If you watch the movie Obama’s America 2016 you’ll get to know a little bit more about Obama through the eyes of Dinesh D’Souza, who traveled far and wide to learn more about his background. In the movie, based on two of D’Sousa’s books there’s an interview with George Obama, who has become well known for his slum living conditions in Nairobi, and for his very low income.
A new bombshell has emerged which should be added to this movie.
From Dinesh D’Souza on Aug 17,2012:
“A few days ago I received a call from a man I recently met named George. He was a bit flustered, and soon informed me that his young son was sick with a chest condition. He pleaded with me to send him $1,000 to cover the medical bills. Since George was at the hospital I asked him to let me speak to a nurse, and she confirmed that George’s son was indeed ill. So I agreed to send George the money through Western Union. He was profusely grateful. But before I hung up I asked George, “Why are you coming to me?” He said, “I have no one else to ask.” Then he said something that astounded me, “Dinesh, you are like a brother to me.”

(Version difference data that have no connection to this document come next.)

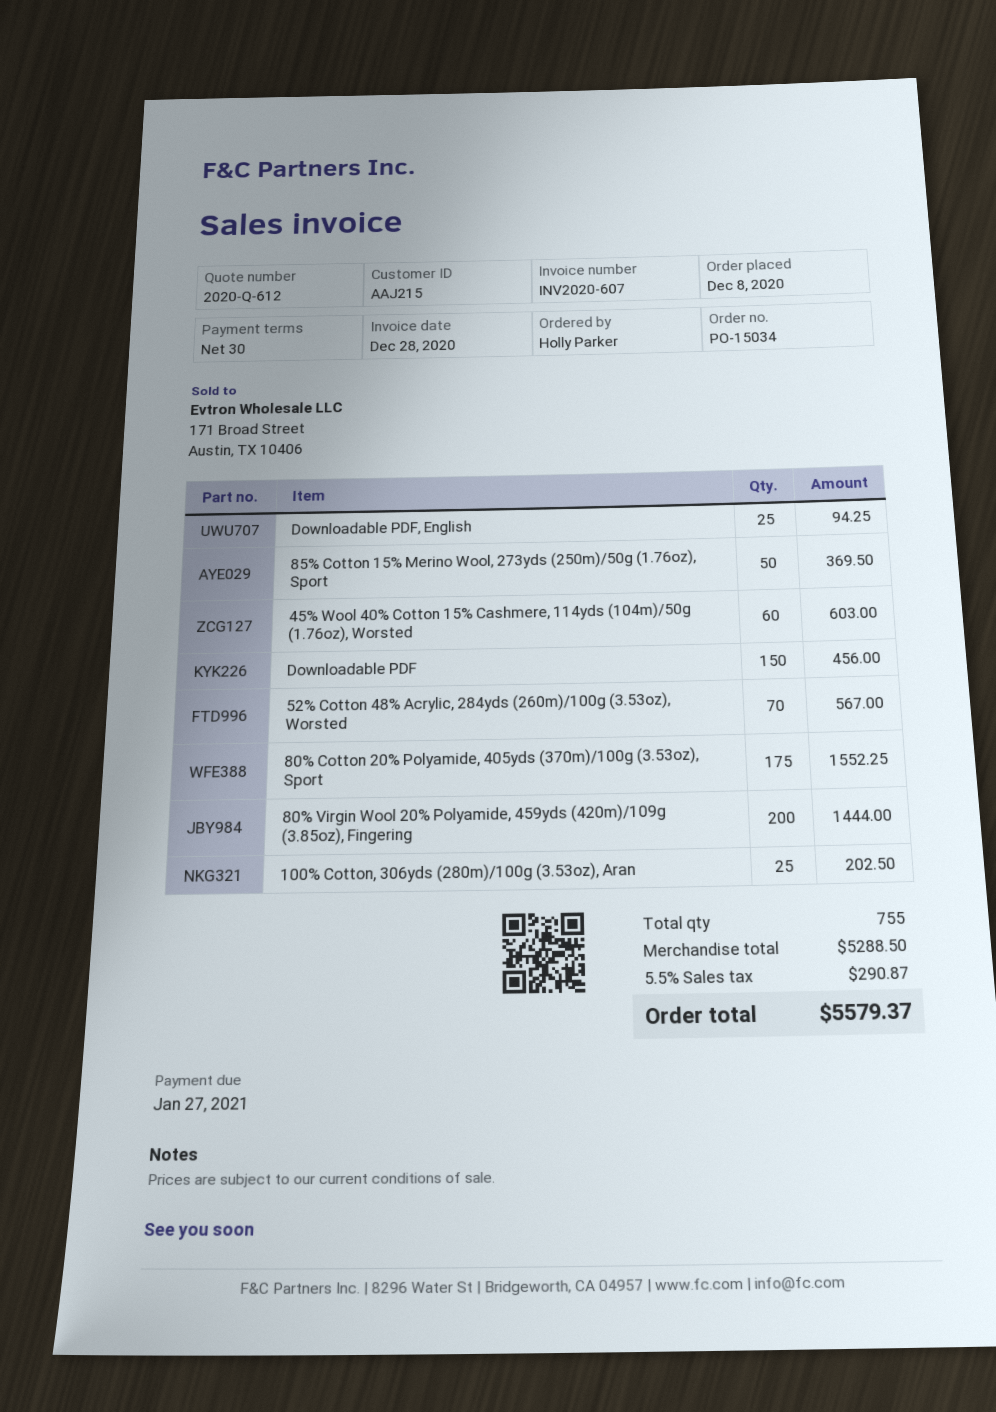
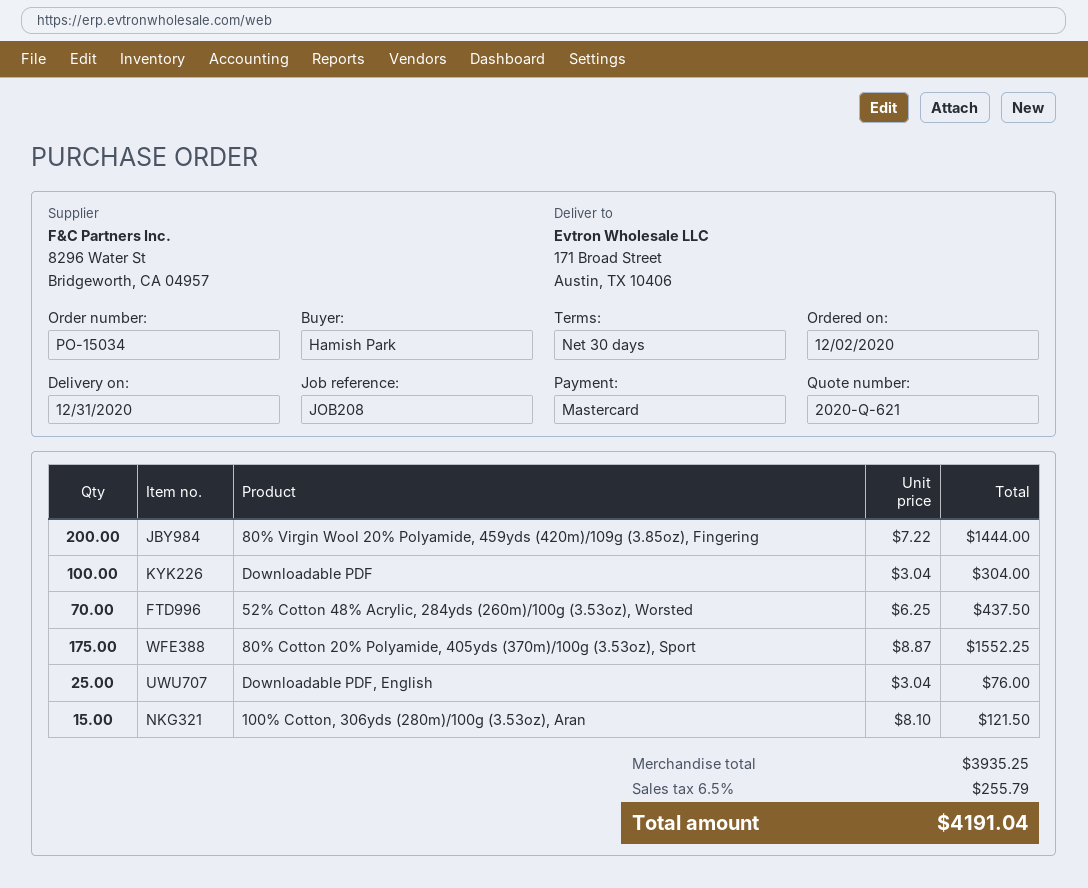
quote number: 2020-Q-612 -> 2020-Q-621
order date: 2020-12-08 -> 2020-12-02
ordered by: Holly Parker -> Hamish Park
Downloadable PDF, English: 25 for 94.25 -> 25 for 76.00
85% Cotton 15% Merino Wool, 273yds (250m)/50g (1.76oz), Sport: 50 for 369.50 -> none
45% Wool 40% Cotton 15% Cashmere, 114yds (104m)/50g (1.76oz), Worsted: 60 for 603.00 -> none
Downloadable PDF: 150 for 456.00 -> 100 for 304.00
52% Cotton 48% Acrylic, 284yds (260m)/100g (3.53oz), Worsted: 70 for 567.00 -> 70 for 437.50
100% Cotton, 306yds (280m)/100g (3.53oz), Aran: 25 for 202.50 -> 15 for 121.50
subtotal: 5288.50 -> 3935.25
tax: 5.5% = 290.87 -> 6.5% = 255.79
total: 5579.37 -> 4191.04

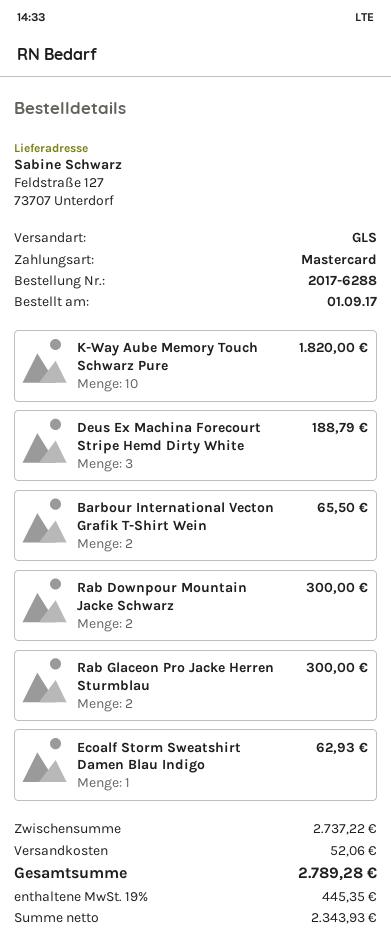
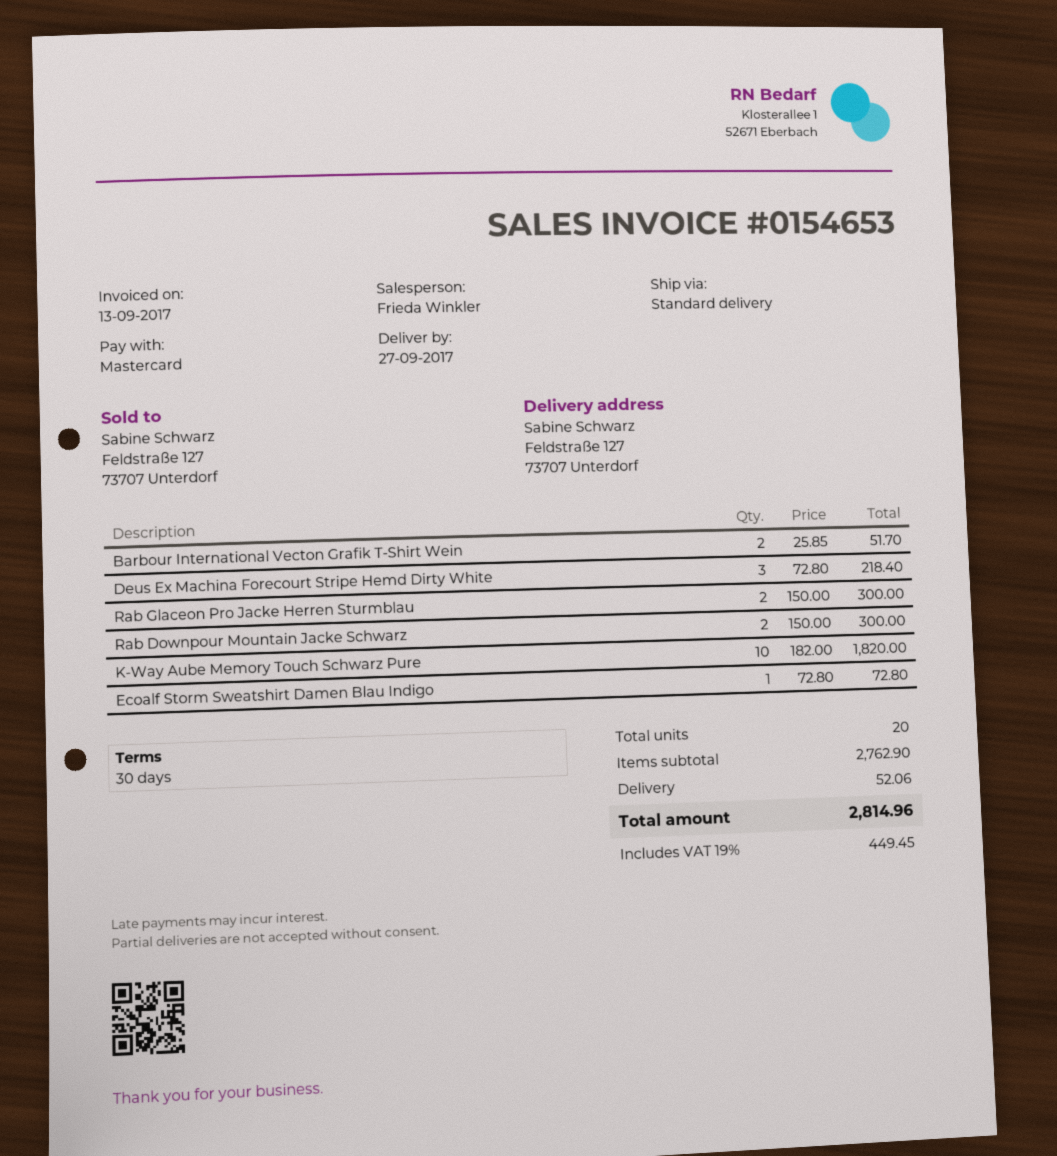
shipping method: GLS -> standard
Deus Ex Machina Forecourt Stripe Hemd Dirty White: 3 for 188.79 -> 3 for 218.40
Barbour International Vecton Grafik T-Shirt Wein: 2 for 65.50 -> 2 for 51.70
Ecoalf Storm Sweatshirt Damen Blau Indigo: 1 for 62.93 -> 1 for 72.80
subtotal: 2737.22 -> 2762.90
tax: 19% = 445.35 -> 19% = 449.45
total: 2789.28 -> 2814.96

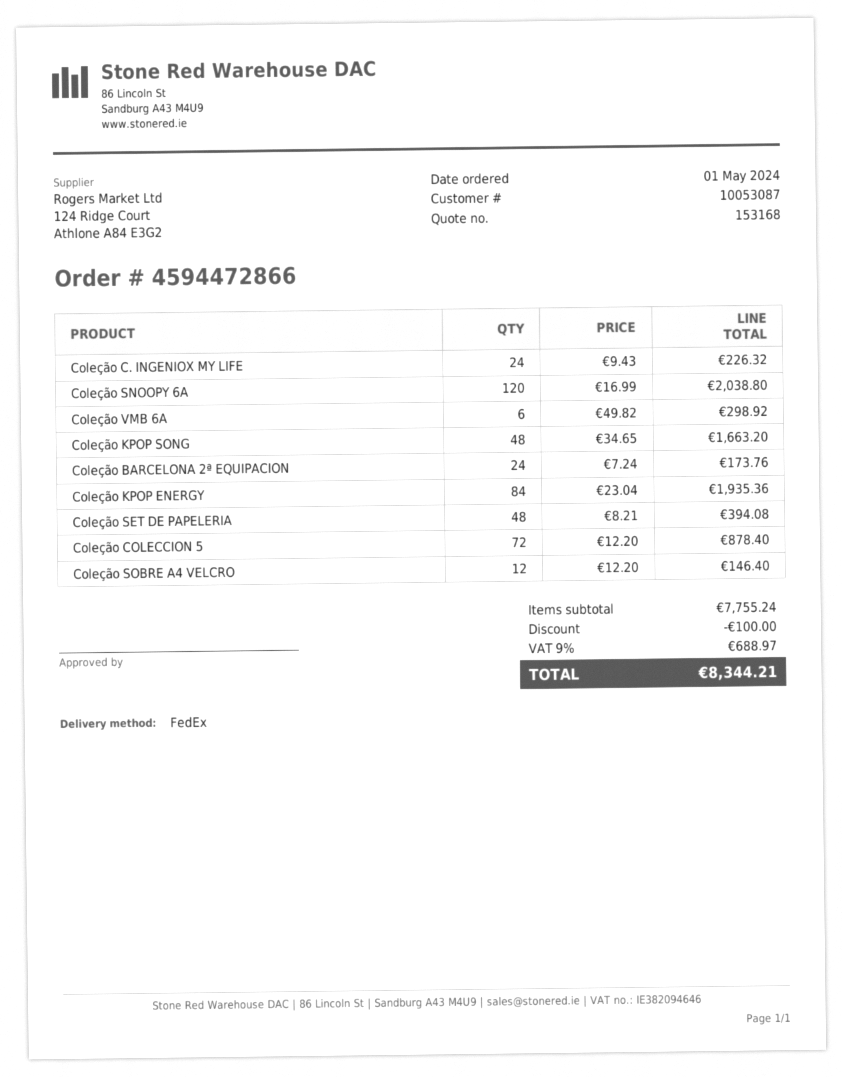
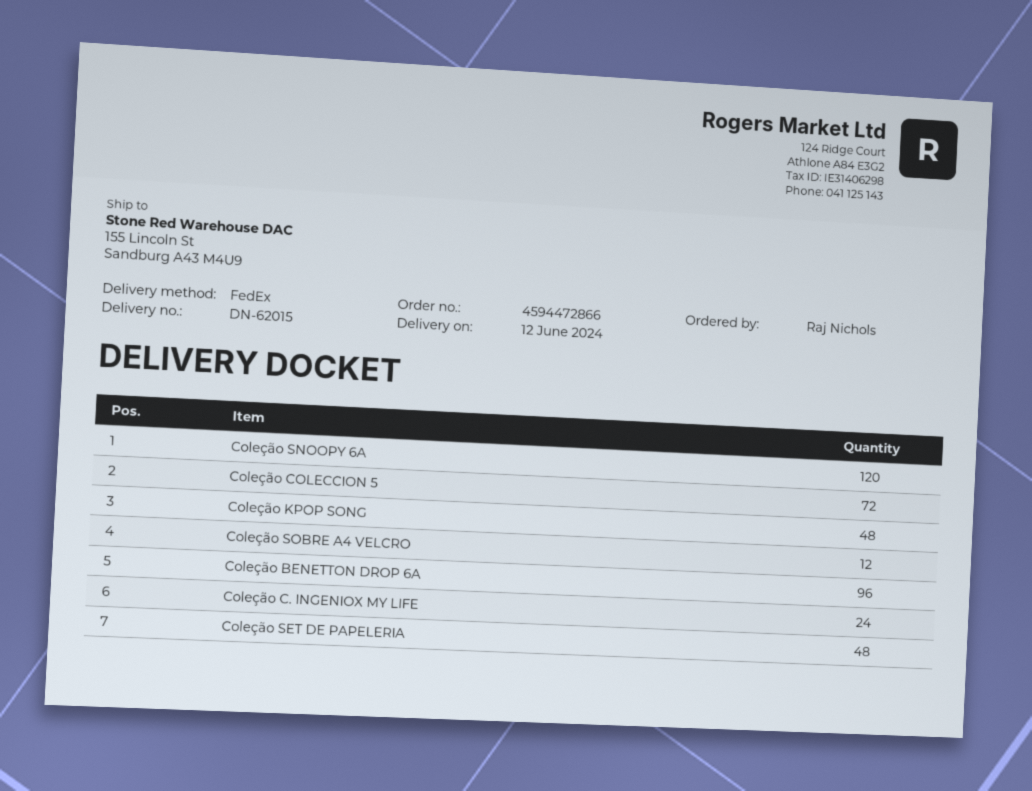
Coleção VMB 6A: 6 -> none
Coleção BARCELONA 2ª EQUIPACION: 24 -> none
Coleção KPOP ENERGY: 84 -> none
Coleção BENETTON DROP 6A: none -> 96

Not only has Obama failed to lend assistance to his own brother, he may have been instrumental in squashing the man’s attempts to lift himself out of poverty. In 2010, George attempted to obtain a visa to come to the U.S. and was refused. His mother, Jael Otieno lives in Georgia.)
George also worked with Damian Lewis, a UK journalist, to write a book called “Homeland”. Shortly before publication, Simon and Schuster inexplicably shredded the 20,000 copies of the first print run. Lewis suspects the hand of the Obama Administration in this. George, noting that Kenya is economically worse off now than it was under the British, is instinctively at odds with his older brother’s anti-colonialism.
Lately there have been media attempts to portray George Obama as an undesirable, even as he attempts to clean up his act and lift himself up. It’s possible that Obama’s youngest brother has been permanently marooned in the slums for his expression of independent thinking, which undercuts the ideology our current regime. Sadly, George’s life might be more secure where he knows the lay of the streets, and among his own social networks.